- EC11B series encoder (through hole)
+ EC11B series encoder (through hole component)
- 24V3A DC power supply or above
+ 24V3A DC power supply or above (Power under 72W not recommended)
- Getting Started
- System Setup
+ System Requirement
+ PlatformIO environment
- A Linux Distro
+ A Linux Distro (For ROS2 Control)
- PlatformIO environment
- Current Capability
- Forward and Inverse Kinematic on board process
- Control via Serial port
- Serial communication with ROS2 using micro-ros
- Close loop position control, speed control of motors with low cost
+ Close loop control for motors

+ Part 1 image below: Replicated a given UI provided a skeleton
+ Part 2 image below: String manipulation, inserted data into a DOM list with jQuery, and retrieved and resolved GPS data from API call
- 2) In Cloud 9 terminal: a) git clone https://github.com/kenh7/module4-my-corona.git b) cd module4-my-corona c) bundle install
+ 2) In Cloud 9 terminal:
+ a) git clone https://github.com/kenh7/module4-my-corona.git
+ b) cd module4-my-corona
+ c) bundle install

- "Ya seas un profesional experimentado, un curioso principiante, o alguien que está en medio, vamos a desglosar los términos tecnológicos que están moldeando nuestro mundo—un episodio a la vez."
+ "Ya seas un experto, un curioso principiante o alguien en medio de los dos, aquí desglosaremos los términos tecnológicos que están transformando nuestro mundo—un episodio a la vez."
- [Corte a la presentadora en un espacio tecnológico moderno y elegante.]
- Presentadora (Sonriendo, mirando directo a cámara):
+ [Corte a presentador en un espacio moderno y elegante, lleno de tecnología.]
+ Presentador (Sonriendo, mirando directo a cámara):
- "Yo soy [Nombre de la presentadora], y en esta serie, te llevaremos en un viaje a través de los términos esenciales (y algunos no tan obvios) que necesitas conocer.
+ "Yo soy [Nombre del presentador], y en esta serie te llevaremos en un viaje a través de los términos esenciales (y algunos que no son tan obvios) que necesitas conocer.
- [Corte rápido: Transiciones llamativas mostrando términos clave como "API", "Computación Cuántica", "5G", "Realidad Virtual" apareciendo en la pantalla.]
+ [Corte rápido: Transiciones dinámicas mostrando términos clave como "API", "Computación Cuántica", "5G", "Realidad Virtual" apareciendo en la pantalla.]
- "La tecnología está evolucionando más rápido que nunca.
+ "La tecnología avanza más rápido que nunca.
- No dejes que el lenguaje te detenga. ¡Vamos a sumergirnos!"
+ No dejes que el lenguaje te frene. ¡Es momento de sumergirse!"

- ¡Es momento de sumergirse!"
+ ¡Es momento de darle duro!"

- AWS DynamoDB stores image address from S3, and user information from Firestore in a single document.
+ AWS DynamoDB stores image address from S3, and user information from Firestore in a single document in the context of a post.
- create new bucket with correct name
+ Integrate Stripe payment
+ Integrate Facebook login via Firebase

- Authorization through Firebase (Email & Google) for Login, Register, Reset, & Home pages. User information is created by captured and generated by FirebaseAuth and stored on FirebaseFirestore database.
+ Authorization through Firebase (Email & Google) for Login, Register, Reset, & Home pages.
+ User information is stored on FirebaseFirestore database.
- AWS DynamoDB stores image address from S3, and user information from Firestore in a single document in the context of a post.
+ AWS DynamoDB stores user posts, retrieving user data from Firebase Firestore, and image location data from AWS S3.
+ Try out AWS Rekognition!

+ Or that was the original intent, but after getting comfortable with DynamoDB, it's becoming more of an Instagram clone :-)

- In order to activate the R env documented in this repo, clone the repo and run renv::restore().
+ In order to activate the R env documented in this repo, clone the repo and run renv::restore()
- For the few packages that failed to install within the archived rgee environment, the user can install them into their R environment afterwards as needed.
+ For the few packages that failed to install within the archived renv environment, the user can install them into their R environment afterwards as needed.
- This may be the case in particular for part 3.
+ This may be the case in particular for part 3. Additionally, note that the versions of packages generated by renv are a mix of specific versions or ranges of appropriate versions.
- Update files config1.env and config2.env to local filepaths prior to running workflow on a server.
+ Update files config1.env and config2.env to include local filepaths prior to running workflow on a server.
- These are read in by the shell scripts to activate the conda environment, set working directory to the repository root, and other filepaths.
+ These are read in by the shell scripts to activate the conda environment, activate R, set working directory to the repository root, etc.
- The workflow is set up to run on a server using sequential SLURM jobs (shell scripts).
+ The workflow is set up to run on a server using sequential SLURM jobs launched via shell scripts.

◆ **TASK INSTRUCTIONS**: In the entries above, restate word for word the lines between the one holding "(For ROS2 Control)" and the one holding "provided a skeleton", inclusive, and nothing besides.

◆ **REPLY TO THE EXERCISE**:
+ A Linux Distro (For ROS2 Control)
- PlatformIO environment
- Current Capability
- Forward and Inverse Kinematic on board process
- Control via Serial port
- Serial communication with ROS2 using micro-ros
- Close loop position control, speed control of motors with low cost
+ Close loop control for motors

+ Part 1 image below: Replicated a given UI provided a skeleton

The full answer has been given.